Longevity Articles

Longevity Biomarkers 101: What to Test and Why

Longevity Biomarkers 101: What to Test and Why

No aspect of health is one-size-fits-all—and longevity is no exception. Testing longevity-related biomarkers can provide valuable insights into how healthfully you are aging, as well as help create a supplement plan personalized to you and your unique health needs. But typically, simply going to your regular primary care doctor and getting routine labs won’t cut it—there are many biomarkers specific to healthspan and lifespan that you may need to specifically request or get tested at specialized laboratories or clinics. 

However, it’s important to keep in mind that the research on some longevity biomarkers is developing and ongoing, meaning that more studies are needed to verify their accuracy. Plus, while many biomarkers can certainly provide helpful information about your personalized health status, biomarkers alone cannot predict your lifespan, as hundreds of factors play a role in your overall aging process. That said, tracking these six biomarkers (or categories of biomarkers) can help you take proactive charge of your health, make lifestyle changes if need be, and allow for earlier detection and treatment of chronic health conditions.

Telomere Length

Telomeres are the endcaps on the tips of chromosomes, protecting our cells and DNA. Similar to the plastic casing securing the tip of a shoelace from fraying, telomeres protect the chromosome from damage, dysfunction, and premature aging. 

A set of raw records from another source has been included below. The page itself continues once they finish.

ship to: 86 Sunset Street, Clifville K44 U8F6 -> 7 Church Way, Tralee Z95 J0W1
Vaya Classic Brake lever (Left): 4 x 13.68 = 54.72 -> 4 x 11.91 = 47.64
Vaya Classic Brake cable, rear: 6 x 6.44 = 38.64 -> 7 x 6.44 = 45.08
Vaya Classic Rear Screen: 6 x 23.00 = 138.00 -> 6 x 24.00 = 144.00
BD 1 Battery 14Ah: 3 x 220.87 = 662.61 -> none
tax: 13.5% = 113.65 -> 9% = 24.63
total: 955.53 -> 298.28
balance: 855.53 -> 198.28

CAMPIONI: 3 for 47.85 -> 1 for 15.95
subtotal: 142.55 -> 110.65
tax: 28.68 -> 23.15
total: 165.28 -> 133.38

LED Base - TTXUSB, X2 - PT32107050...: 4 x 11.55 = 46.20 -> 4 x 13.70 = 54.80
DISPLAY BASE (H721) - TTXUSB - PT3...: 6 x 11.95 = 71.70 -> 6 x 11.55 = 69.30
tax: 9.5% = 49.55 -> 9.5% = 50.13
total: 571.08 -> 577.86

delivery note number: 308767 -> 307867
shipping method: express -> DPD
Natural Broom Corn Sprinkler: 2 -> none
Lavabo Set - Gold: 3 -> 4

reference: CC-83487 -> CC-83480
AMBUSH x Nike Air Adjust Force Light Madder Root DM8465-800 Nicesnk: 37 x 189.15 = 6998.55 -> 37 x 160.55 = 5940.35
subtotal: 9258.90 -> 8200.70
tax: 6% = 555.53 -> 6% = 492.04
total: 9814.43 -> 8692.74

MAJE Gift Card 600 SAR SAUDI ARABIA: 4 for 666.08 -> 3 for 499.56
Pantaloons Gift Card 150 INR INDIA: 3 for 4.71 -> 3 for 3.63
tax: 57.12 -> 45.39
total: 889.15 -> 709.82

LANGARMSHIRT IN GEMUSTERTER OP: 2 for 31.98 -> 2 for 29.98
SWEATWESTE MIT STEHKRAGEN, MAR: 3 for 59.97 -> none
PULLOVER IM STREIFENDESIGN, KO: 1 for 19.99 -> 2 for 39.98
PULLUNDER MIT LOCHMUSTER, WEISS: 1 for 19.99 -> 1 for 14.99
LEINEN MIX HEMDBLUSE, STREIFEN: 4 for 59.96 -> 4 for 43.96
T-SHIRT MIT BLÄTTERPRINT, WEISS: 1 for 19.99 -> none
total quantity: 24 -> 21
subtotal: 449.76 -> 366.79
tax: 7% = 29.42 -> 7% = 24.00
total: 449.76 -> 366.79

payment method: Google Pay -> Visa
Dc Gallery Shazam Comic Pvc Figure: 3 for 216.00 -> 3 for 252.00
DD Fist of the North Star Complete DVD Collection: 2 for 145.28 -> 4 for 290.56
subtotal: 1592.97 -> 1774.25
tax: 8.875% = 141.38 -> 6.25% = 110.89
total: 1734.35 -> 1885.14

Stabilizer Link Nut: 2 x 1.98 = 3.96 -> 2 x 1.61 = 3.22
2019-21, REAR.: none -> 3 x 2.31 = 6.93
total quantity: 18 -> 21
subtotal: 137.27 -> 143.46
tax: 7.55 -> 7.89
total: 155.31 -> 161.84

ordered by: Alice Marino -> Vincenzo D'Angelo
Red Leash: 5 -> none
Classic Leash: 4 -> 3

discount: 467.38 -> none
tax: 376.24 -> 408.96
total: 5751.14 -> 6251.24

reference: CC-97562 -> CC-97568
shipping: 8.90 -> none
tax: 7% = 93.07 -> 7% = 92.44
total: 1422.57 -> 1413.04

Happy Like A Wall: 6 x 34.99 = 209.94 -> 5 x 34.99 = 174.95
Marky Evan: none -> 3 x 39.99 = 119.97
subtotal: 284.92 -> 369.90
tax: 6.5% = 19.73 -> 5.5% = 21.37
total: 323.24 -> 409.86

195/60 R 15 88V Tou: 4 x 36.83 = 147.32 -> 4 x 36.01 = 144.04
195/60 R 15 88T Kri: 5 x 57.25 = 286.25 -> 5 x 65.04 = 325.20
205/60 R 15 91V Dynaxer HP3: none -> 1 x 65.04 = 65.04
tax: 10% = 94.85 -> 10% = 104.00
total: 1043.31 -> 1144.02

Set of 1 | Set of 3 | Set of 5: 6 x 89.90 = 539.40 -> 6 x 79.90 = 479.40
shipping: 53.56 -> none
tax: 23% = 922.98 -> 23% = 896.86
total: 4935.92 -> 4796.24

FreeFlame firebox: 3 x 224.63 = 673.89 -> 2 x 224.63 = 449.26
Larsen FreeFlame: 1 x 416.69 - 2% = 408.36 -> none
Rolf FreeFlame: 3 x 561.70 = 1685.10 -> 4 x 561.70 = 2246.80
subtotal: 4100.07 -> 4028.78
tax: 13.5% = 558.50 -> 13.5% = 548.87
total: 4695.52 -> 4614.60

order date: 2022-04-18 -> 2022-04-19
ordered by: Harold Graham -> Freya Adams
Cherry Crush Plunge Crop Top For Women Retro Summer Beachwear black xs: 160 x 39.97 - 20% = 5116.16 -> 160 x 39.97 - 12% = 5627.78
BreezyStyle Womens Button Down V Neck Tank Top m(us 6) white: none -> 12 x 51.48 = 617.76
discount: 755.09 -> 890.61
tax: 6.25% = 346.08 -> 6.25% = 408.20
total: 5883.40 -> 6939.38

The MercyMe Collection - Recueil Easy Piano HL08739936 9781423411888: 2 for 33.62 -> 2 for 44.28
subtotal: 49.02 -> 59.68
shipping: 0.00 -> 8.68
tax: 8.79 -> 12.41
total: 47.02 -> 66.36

They shorten with each cell division to preserve critical genetic information—but when a cell reaches the end of its telomere, it can no longer replicate and loses function. When a cell’s telomere gets too whittled down, the cell can no longer replicate and is considered senescent. Cellular senescence is another marker of aging, which occurs when cells stop dividing, lose function, and trigger a cascade of inflammatory compounds that accelerate aging.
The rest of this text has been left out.